“Rubio and Bannon unite,” the former White House chief strategist e-mailed me Thursday night. “Susan Thornton can never be confirmed.”
In late December, when I profiled Stephen K. Bannon and his war on Thornton—a policy veteran widely distrusted by China hawks—former Secretary of State Rex Tillerson had tapped Thornton as Assistant Secretary of State for East Asian and Pacific Affairs as a show of force against Bannon and the would-be saboteurs of his tenure.
Of course, everyone knows what happened. Rex Tillerson is out, and Mike Pompeo is in.
“I am the biggest China hawk alive,” Bannon has told me. “I’m a China uber-hawk.” Bannon has railed against moderate Republicans: “I’m a radical.”
Bannon fiercely approves of Pompeo—as the National Interest has reported, and has a stronger relationship with him than he ever had with Tillerson.
The ascension of Pompeo, who commands the loyalty of Bannonites and neoconservatives, provides a useful template for how Thornton might get taken out.
And doubtless: Pompeo has little incentive to provide cover for Tillerson’s pick. Secretary Pompeo didn’t even thank Tillerson in his introductory remarks to State employees earlier this month, instead taking veiled shots at him throughout.
Indeed, the opposition to Thornton’s nomination by Sen. Marco Rubio is big trouble for the diplomat. Rubio’s office pointed me to his remarks this week.
“This is why I will do all I can to prevent Susan Thornton from ever being confirmed as Asst Secretary of State for E. Asian & Pacific Affairs. She is in Tokyo undermining @POTUS by advocating for partial surrender of nukes by #NorthKorea as acceptable” Rubio tweeted this week. “This is something he’s been watching for some time now,” a top Rubio aide told me.
Rubio’s rationale, of course, is where the tacit alliance with Bannon breaks down, and emblematic of the broader divide on the China hawk.
Bannon is a restrainer on North Korea.
“There’s no military solution [to North Korea’s nuclear threats], forget it,” Bannon famously told Robert Kuttner of The American Prospect last summer, during his last days in the White House. He has since told me much the same. “Until somebody solves the part of the equation that shows me that ten million people in Seoul don’t die in the first 30 minutes from conventional weapons, I don’t know what you’re talking about, there’s no military solution here, they got us.”

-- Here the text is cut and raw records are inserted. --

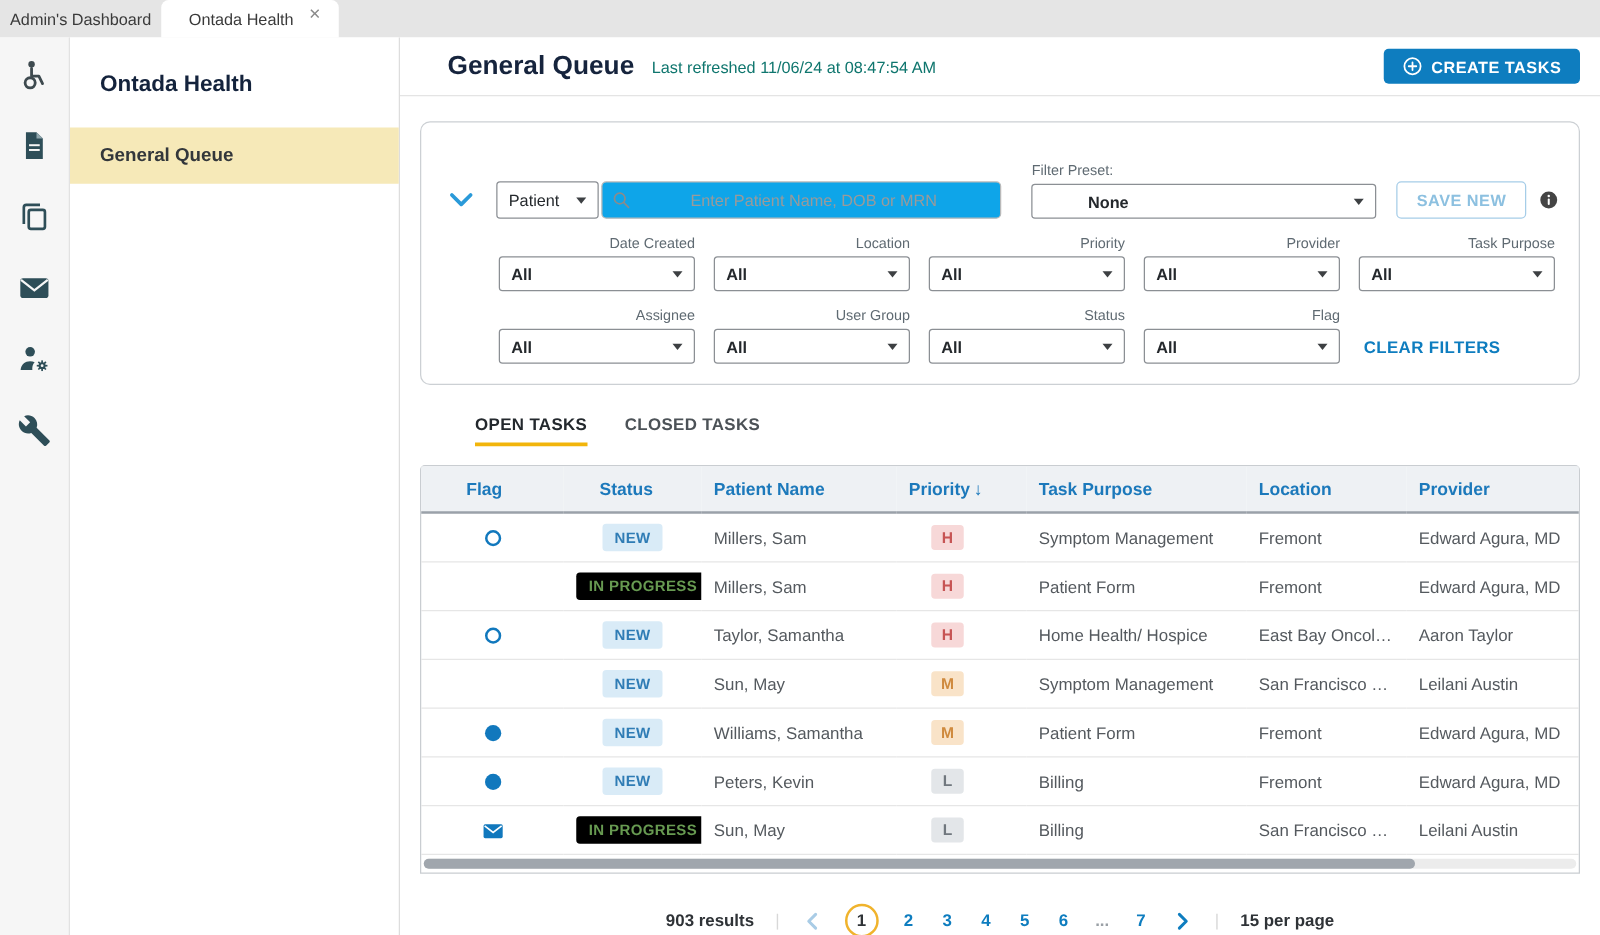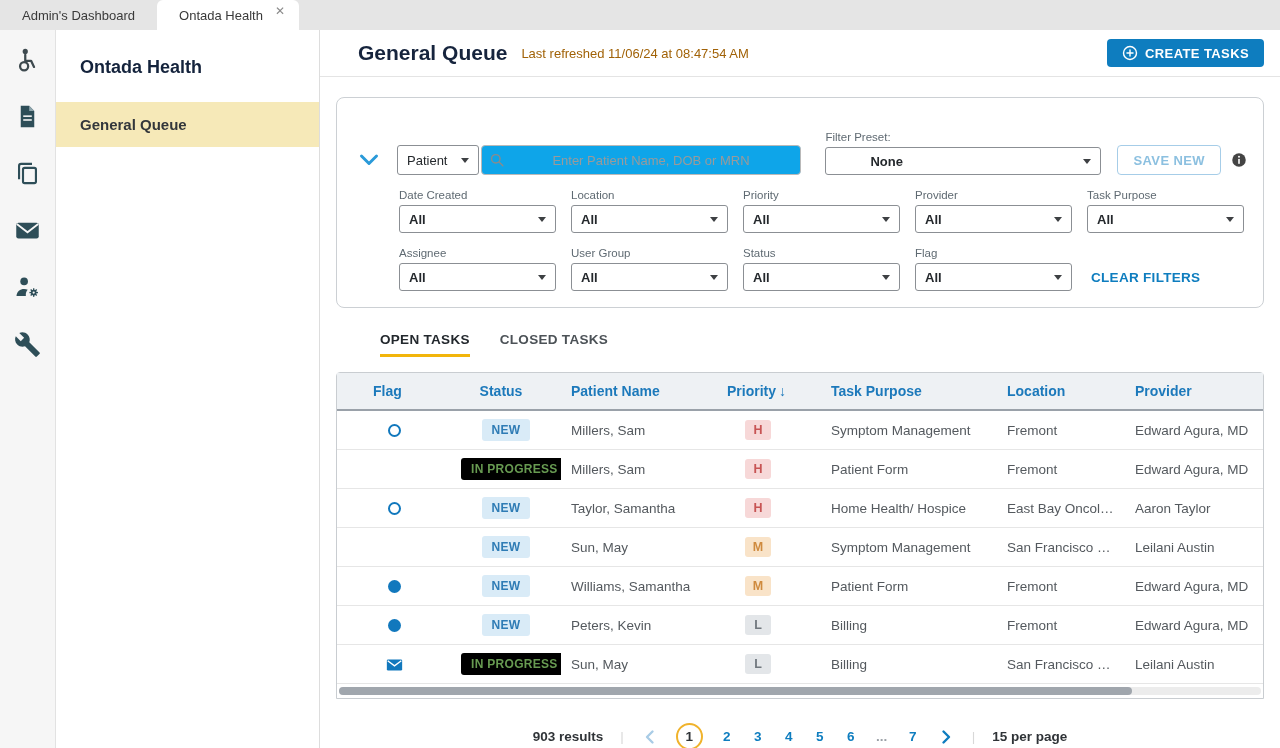--- a/index.html
+++ b/index.html
@@ -1,62 +1,62 @@
 <!DOCTYPE html>
 <html><head>
 <meta charset="utf-8">
 <style>
   * { margin:0; padding:0; box-sizing:border-box; }
   html,body { width:1280px; height:748px; font-family:"Liberation Sans", sans-serif; background:#fff; overflow:hidden; }
 
   
   .browser-bar { height:30px; background:#e5e5e5; display:flex; align-items:stretch; }
-  .btab { display:flex; align-items:center; padding:0 22px; font-size:13px; color:#3a3a3a; cursor:pointer; }
+  .btab { display:flex; align-items:center; padding:0 8px; font-size:13px; color:#3a3a3a; cursor:pointer; }
   .btab.active { background:#fff; border-radius:6px 6px 0 0; gap:12px; padding:0 14px 0 22px; }
   .btab .close-x { font-size:12px; color:#8a8a8a; margin-top:-8px; }
 
   
   .app { display:flex; height:718px; }
 
   .icon-rail { width:56px; background:#f6f6f6; border-right:1px solid #e2e2e2; display:flex; flex-direction:column; align-items:center; padding-top:16px; gap:30px; flex-shrink:0; }
   .rail-icon { width:27px; height:27px; cursor:pointer; }
   .rail-icon svg { width:100%; height:100%; }
 
   .sidebar { width:264px; background:#fff; border-right:1px solid #ddd; flex-shrink:0; }
   .sidebar-title { font-size:18px; font-weight:700; color:#14233c; padding:27px 24px 24px; }
   .sidebar-item { padding:14px 24px; font-size:15px; font-weight:700; color:#33373b; cursor:pointer; }
   .sidebar-item.active { background:#f6e9b8; }
 
   .main { flex:1; min-width:0; display:flex; flex-direction:column; background:#fff; }
 
   
   .main-header { height:47px; flex-shrink:0; display:flex; align-items:center; padding:0 16px 0 38px; border-bottom:1px solid #e4e4e4; }
   .page-title { font-size:21px; font-weight:700; color:#16243d; }
-  .refresh-text { margin-left:14px; font-size:13px; color:#a16207; }
+  .refresh-text { margin-left:14px; font-size:13px; color:#0f766e; }
   .create-btn { margin-left:auto; background:#0e7dbf; color:#fff; font-size:13px; font-weight:700; letter-spacing:.4px; height:28px; padding:0 15px; border:none; border-radius:4px; display:flex; align-items:center; gap:7px; cursor:pointer; }
 
   
   .filter-panel { margin:20px 16px 0; border:1px solid #ccd0d4; border-radius:8px; padding:14px 16px 16px 20px; }
   .frow1 { display:flex; align-items:flex-end; }
   .chev-toggle { width:24px; height:24px; margin:0 16px 3px 0; cursor:pointer; }
   .select { border:1px solid #8b8f94; border-radius:3px; background:#fff; display:flex; align-items:center; justify-content:space-between; padding:0 9px; font-size:13px; font-weight:600; color:#24282c; height:28px; cursor:pointer; }
   .caret { width:0; height:0; border-left:4.5px solid transparent; border-right:4.5px solid transparent; border-top:5.5px solid #3d4043; margin-left:8px; flex-shrink:0; }
   .type-select { width:82px; height:30px; margin-right:2px; font-weight:400; }
   .search-box { position:relative; width:320px; }
   .search-box svg { position:absolute; left:8px; top:7px; width:16px; height:16px; }
   .search-input { width:100%; height:30px; background:#0ea5e9; border:1px solid #b9b9b9; border-radius:4px; padding:0 10px 0 30px; font-size:13px; color:#444; font-family:"Liberation Sans",sans-serif;text-align:center; }
   .search-input::placeholder { color:#9a9a9a; }
   .preset-group { margin-left:auto; display:flex; flex-direction:column; }
   .preset-label { font-size:11.5px; color:#5f6a72; margin-bottom:4px;margin-top:19px; }
   .preset-select { width:276px;padding-left:44px; }
   .save-btn { margin-left:16px; height:30px; padding:0 15px; background:#fff; border:1px solid #a6cde8; color:#8cc0e0; font-size:13px; font-weight:700; letter-spacing:.4px; border-radius:4px; cursor:pointer; }
   .info-icon { width:16px; height:16px; margin:0 0 7px 10px; cursor:pointer; }
 
   .filter-row { display:flex; gap:15px; margin:14px 0 0 42px; }
-  .filter-item { width:157px; }
+  .filter-item { width:157px;text-align:right; }
   .filter-label { font-size:11.5px; color:#5f6a72; margin-bottom:4px; }
   .clear-filters { align-self:flex-end; margin:0 0 6px 4px; color:#0e7dbf; font-size:13.5px; font-weight:700; letter-spacing:.3px; text-decoration:none; cursor:pointer; }
 
   
   .task-tabs { display:flex; gap:30px; padding:24px 0 0 32px; }
   .task-tab { font-size:13.5px; font-weight:700; letter-spacing:.3px; color:#4c5257; padding-bottom:7px; cursor:pointer; border-bottom:3px solid transparent; }
   .task-tab.active { color:#23282d; border-bottom-color:#f2b50b;margin-left:28px; }
 
   
   .table-wrap { margin:15px 16px 0; border:1px solid #c9cdd1; border-radius:4px 4px 0 0; }

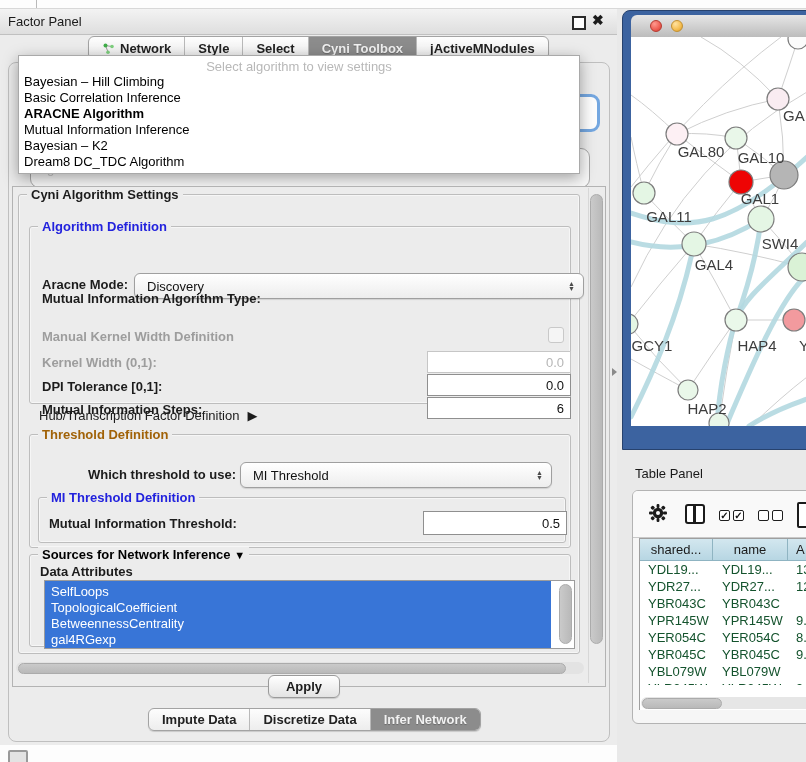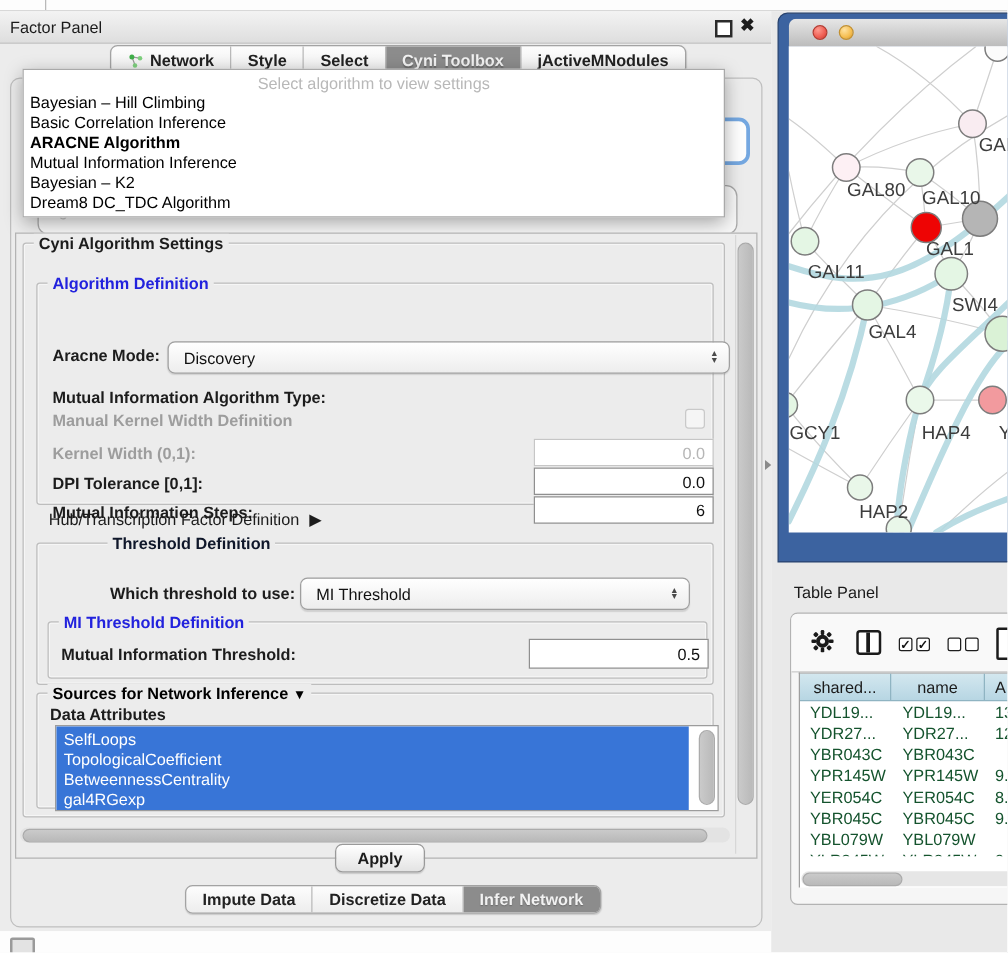--- a/index.html
+++ b/index.html
@@ -123,21 +123,21 @@
 
         <div class="abs lbl" style="left:12px;top:46px;height:22px;">Aracne Mode:</div>
         <div class="abs combo" style="left:104px;top:46px;width:436px;height:24px;">
           <span>Discovery</span>
           <span class="spin">
               <span>▲</span>
               <span>▼</span>
             </span>
         </div>
 
-        <div class="abs lbl" style="left:12px;top:79px;height:22px;">Mutual Information Algorithm Type:</div>
+        <div class="abs lbl" style="left:12px;top:60px;height:22px;">Mutual Information Algorithm Type:</div>
 
         <div class="abs lbl dis" style="left:12px;top:100px;height:18px;">Manual Kernel Width Definition</div>
         <div class="abs" style="left:518px;top:100px;width:14px;height:14px;border:1px solid #c9c9c9;border-radius:3px;background:#f5f5f5;"></div>
 
         <div class="abs lbl dis" style="left:12px;top:124px;height:22px;">Kernel Width (0,1):</div>
         <div class="abs field dis" style="left:397px;top:124px;width:130px;height:20px;">
             <span>0.0</span>
           </div>
 
         <div class="abs lbl" style="left:12px;top:148px;height:22px;">DPI Tolerance [0,1]:</div>
@@ -150,21 +150,21 @@
             <span>6</span>
           </div>
       </div>
 
       <div class="abs plain" style="left:20px;top:210px;height:18px;">
         <span>Hub/Transcription Factor Definition</span>
         <span style="margin-left:8px;font-size:13px;">▶</span>
       </div>
 
       <div class="abs group" style="left:10px;top:239px;width:540px;height:112px;">
-        <span class="gtitle" style="color:#0f172a;margin-left:48px;">Threshold Definition</span>
+        <span class="gtitle" style="color:#a16207;">Threshold Definition</span>
 
         <div class="abs lbl" style="left:58px;top:27px;height:24px;">Which threshold to use:</div>
         <div class="abs combo" style="left:210px;top:27px;width:298px;height:24px;">
           <span>MI Threshold</span>
           <span class="spin">
               <span>▲</span>
               <span>▼</span>
             </span>
         </div>
 

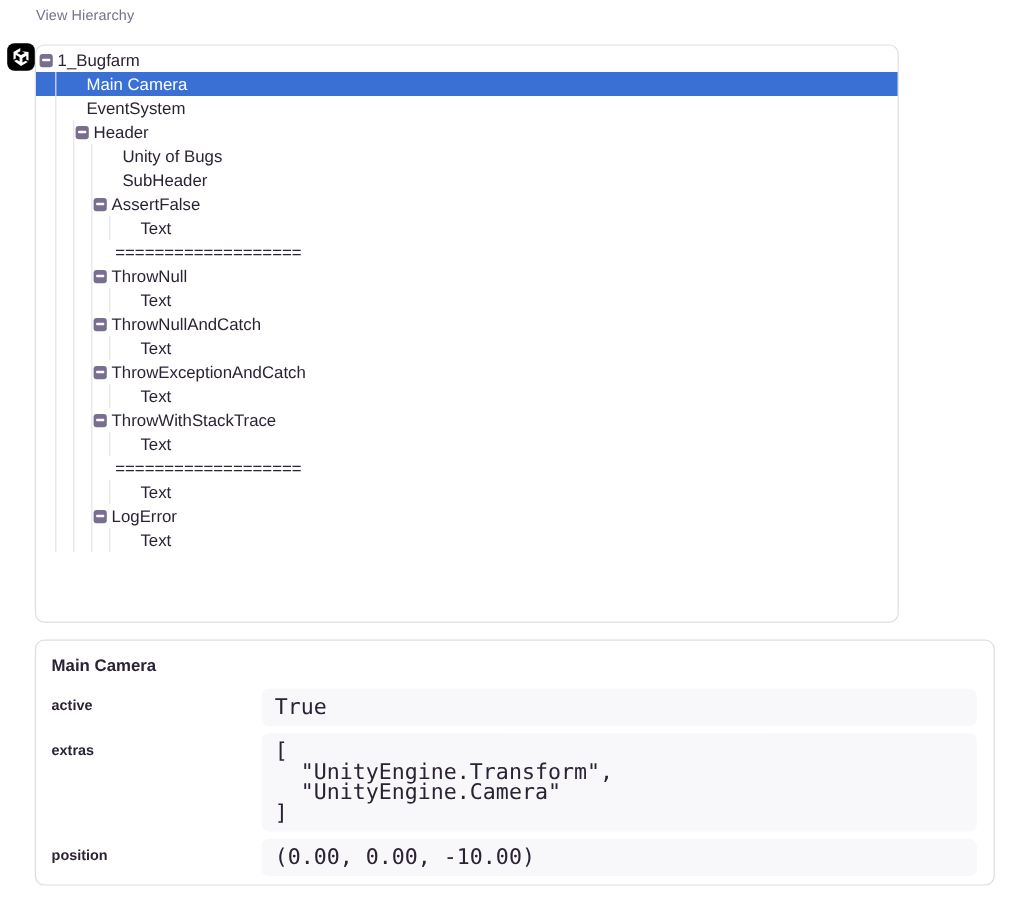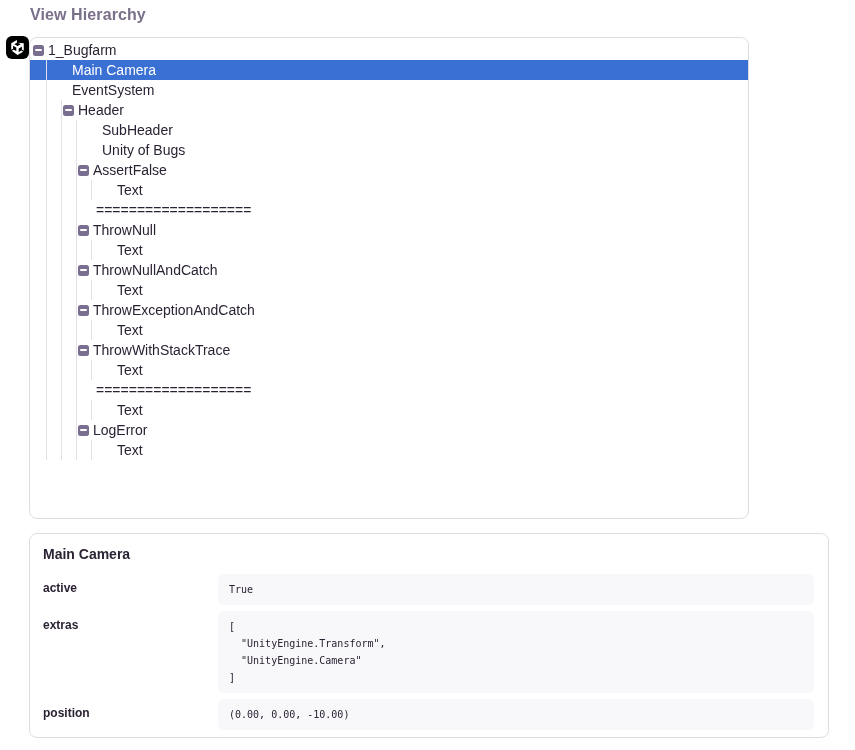--- a/index.html
+++ b/index.html
@@ -9,22 +9,22 @@
     width: 855px;
     height: 750px;
     background: #fff;
     font-family: "Liberation Sans", sans-serif;
     overflow: hidden;
   }
   .section-title {
     position: absolute;
     left: 30px;
     top: 6px;
-    font-size: 16px;
-    font-weight: 700;
+    font-size: 12px;
+    font-weight: 400;
     color: var(--c-heading);
     letter-spacing: .1px;
   }
   .platform-badge {
     position: absolute;
     left: 6px;
     top: 36px;
     width: 23px;
     height: 23px;
     background: var(--c-badge);
@@ -129,21 +129,21 @@
     color: var(--c-text);
     padding-top: 7px;
   }
   .detail-value {
     background: var(--c-block);
     border-radius: 6px;
     padding: 7px 11px;
   }
   .detail-value pre {
     font-family: "DejaVu Sans Mono", monospace;
-    font-size: 10px;
+    font-size: 18px;
     line-height: 17px;
     color: var(--c-text);
     white-space: pre;
   }
 </style>
 </head>
 <body>
 
 <div class="page" style="--c-heading: #7a7089; --c-text: #2b2233; --c-selected: #3a70d4; --c-twisty: #7a6e90; --c-line: #e4e0e9; --c-border: #e0dce6; --c-block: #f8f7fa; --c-badge: #000000;">
 
@@ -176,26 +176,26 @@
             <div>
               <div class="children">
                 <div>
                   <div class="node-row">
                     <span class="twisty"></span>
                     <span>Header</span>
                   </div>
                   <div class="children">
                     <div>
                       <div class="node-row no-icon">
+                        <span>Unity of Bugs</span>
+                      </div>
+                    </div>
+                    <div>
+                      <div class="node-row no-icon">
                         <span>SubHeader</span>
-                      </div>
-                    </div>
-                    <div>
-                      <div class="node-row no-icon">
-                        <span>Unity of Bugs</span>
                       </div>
                     </div>
                   </div>
                 </div>
                 <div>
                   <div class="children">
                     <div>
                       <div class="node-row">
                         <span class="twisty"></span>
                         <span>AssertFalse</span>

Kuttner is a fellow traveler of Bannon’s on that score, but a liberal. The president appeared to struggle yesterday to articulate what “The Libya Model”—favored by his National Security Advisor, John Bolton—specifically entails. “I do think the logic of deterrence and MAD militates against a nuclear exchange, but as always the imponderable factor is our president's certifiable, impulsive lunacy,” Kuttner has told me.
But there are North Korea hawks, who view the Korean theater as presaging the broader confrontation with Beijing. “‘As close as lips and teeth’ is how China describes its ties to North Korea. This 1983 video shows Xi Jinping’s father, Xi Zhongxun, with Kim Jong Un’s father, Kim Jong Il. Peng Liyuan, XJP’s wife sings. Both Party and deep family ties remain,” the prominent China hawk writer Bill Gertz tweeted this week. Gertz and Bannon are friendly; Gertz reports that Thornton’s nomination might be pulled.
And Gertz was one of the first guests on Fox News star Tucker Carlson’s new “China Threat” series that is gaining buzz in the foreign policy community.
There is, of course, a third camp: restrainers who think the China threat, at least militarily, is piffle.
The key is to reframe “our ‘competition’ with China as an economic challenge, not a military one,” Edward King, president and founder of Defense Priorities, tells me. “Rather than rebuilding our own national power—focusing internally on our economic prosperity—Washington is expending resources on the wrong solutions: increased Pentagon spending and ever-growing/outdated security commitments… This doesn't help us compete with China.”
Might this group lend some cover to Thornton—at least out of concern over who the hawkish Pompeo might replace her with?